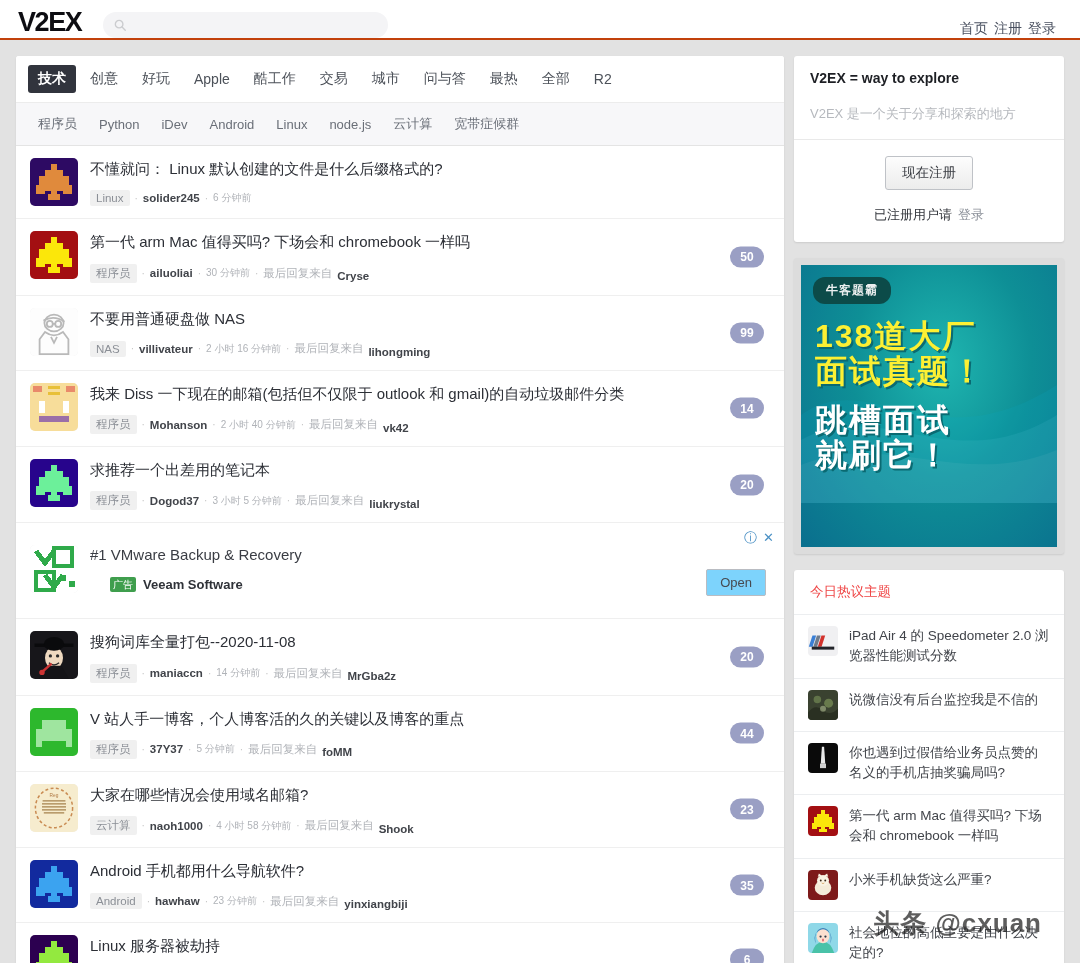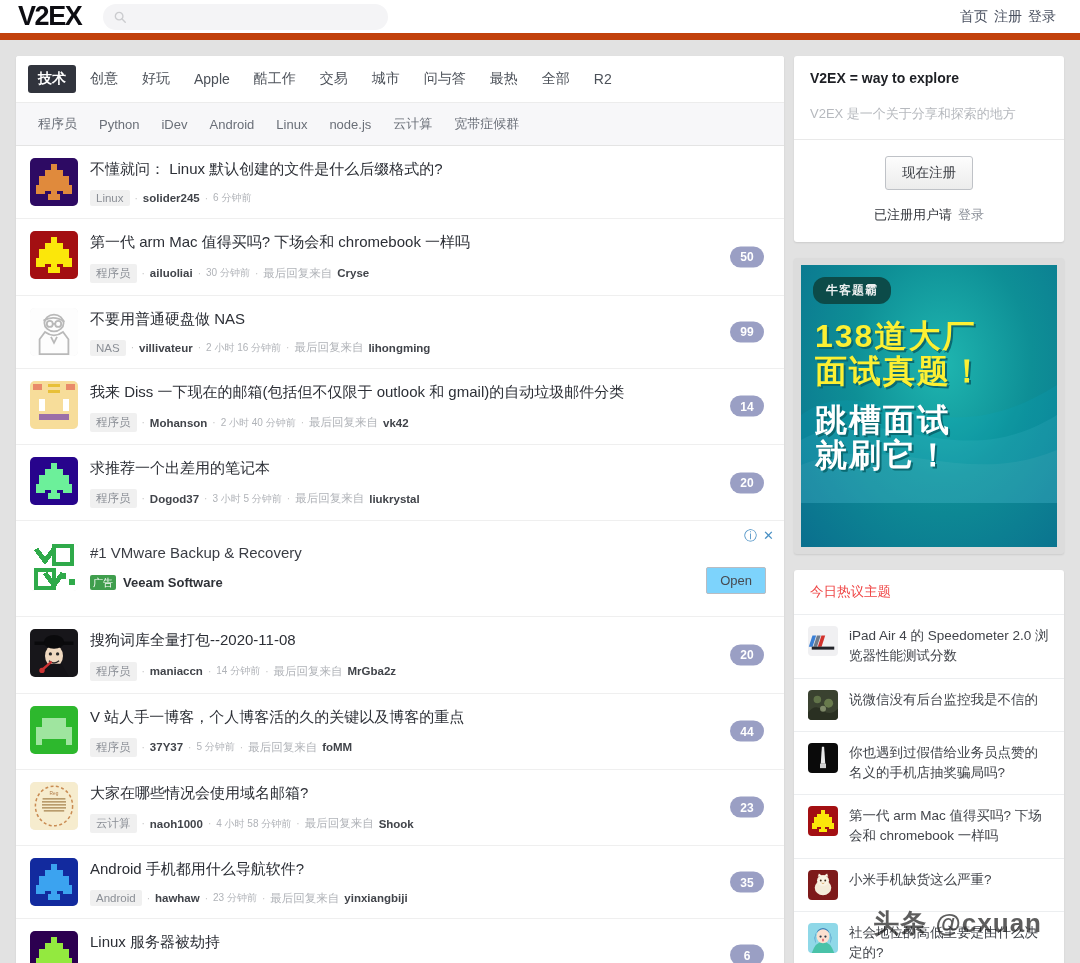--- a/index.html
+++ b/index.html
@@ -6,23 +6,23 @@
   html, body {
     width: 1080px; height: 963px;
     background: #e2e2e2;
     font-family: "Liberation Sans", "DejaVu Sans", sans-serif;
     overflow: hidden;
   }
 
   
   .topbar {
     height: 40px; background: #fff;
-    display: flex; align-items: center;
+    display: flex; align-items: flex-end;
     padding: 0 24px 0 18px;
-    border-bottom: 7px solid #c2410c;
+    border-bottom: 2px solid #c2410c;
   }
   .logo {
     font-size: 27px; font-weight: 900; letter-spacing: -1.4px;
     color: #0d0d12; font-family: "Liberation Sans", sans-serif;
   }
   .searchwrap {
     margin-left: 22px; width: 285px; height: 26px;
     background: #f4f4f6; border-radius: 13px;
     display: flex; align-items: center; padding: 0 10px;
   }
@@ -93,21 +93,21 @@
   }
   .meta { display: flex; align-items: center; flex-wrap: wrap; gap: 5px; font-size: 11.5px; }
   .node {
     background: #f0f0f0; color: #8b8f96; border-radius: 2px;
     padding: 2px 6px; font-size: 11.5px;
   }
   .dot { color: #c4c4c4; font-size: 10px; }
   .author { color: #41444a; font-weight: 700; font-size: 11.5px; }
   .time { color: #b0b3b8; font-size: 10px; }
   .replytxt { color: #b0b3b8; font-size: 11.5px; }
-  .lastreply { color: #41444a; font-weight: 700; font-size: 11.5px; }
+  .lastreply { color: #41444a; font-weight: 700; font-size: 11.5px; margin-top: 6px; }
   .count {
     position: absolute; right: 20px; top: 50%; transform: translateY(-50%);
     background: #9a9fc4; color: #fff; font-size: 12px; font-weight: 700;
     border-radius: 11px; min-width: 34px; height: 21px;
     display: flex; align-items: center; justify-content: center;
     padding: 0 9px;
   }
 
   
   .adrow {
@@ -115,21 +115,21 @@
     padding: 14px 14px 18px 14px;
     border-bottom: 1px solid #efefef; background: #fff;
     position: relative; min-height: 96px;
   }
   .ad-icons {
     position: absolute; right: 10px; top: 8px;
     display: flex; align-items: center; gap: 6px;
   }
   .ad-i, .ad-x { font-size: 13px; color: #4a90c4; cursor: pointer; line-height: 1; }
   .ad-title { font-size: 15px; color: #3a3d44; margin-bottom: 14px; }
-  .ad-brandline { display: flex; align-items: center; gap: 7px; }
+  .ad-brandline { display: flex; align-items: center; gap: 7px; margin-left: 20px; }
   .ad-badge {
     background: #3f9e4d; color: #fff; font-size: 10px;
     padding: 1px 3px; border-radius: 2px; line-height: 1.3;
   }
   .ad-brand { font-size: 13px; font-weight: 700; color: #2f3238; }
   .ad-open {
     position: absolute; right: 18px; bottom: 22px;
     border: 1px solid #b9bcc2; background: #7dd3fc;
     font-size: 13px; color: #474a50; padding: 5px 13px;
     border-radius: 2px; cursor: pointer;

--------------------------------------------------

#### Exercise details:
Your answer must consist of every line from the listing that holds the string "height".

#### Answer for this exercise:
     width: 1080px; height: 963px;
     height: 40px; background: #fff;
     margin-left: 22px; width: 285px; height: 26px;
     border-radius: 11px; min-width: 34px; height: 21px;
     position: relative; min-height: 96px;
   .ad-i, .ad-x { font-size: 13px; color: #4a90c4; cursor: pointer; line-height: 1; }
     padding: 1px 3px; border-radius: 2px; line-height: 1.3;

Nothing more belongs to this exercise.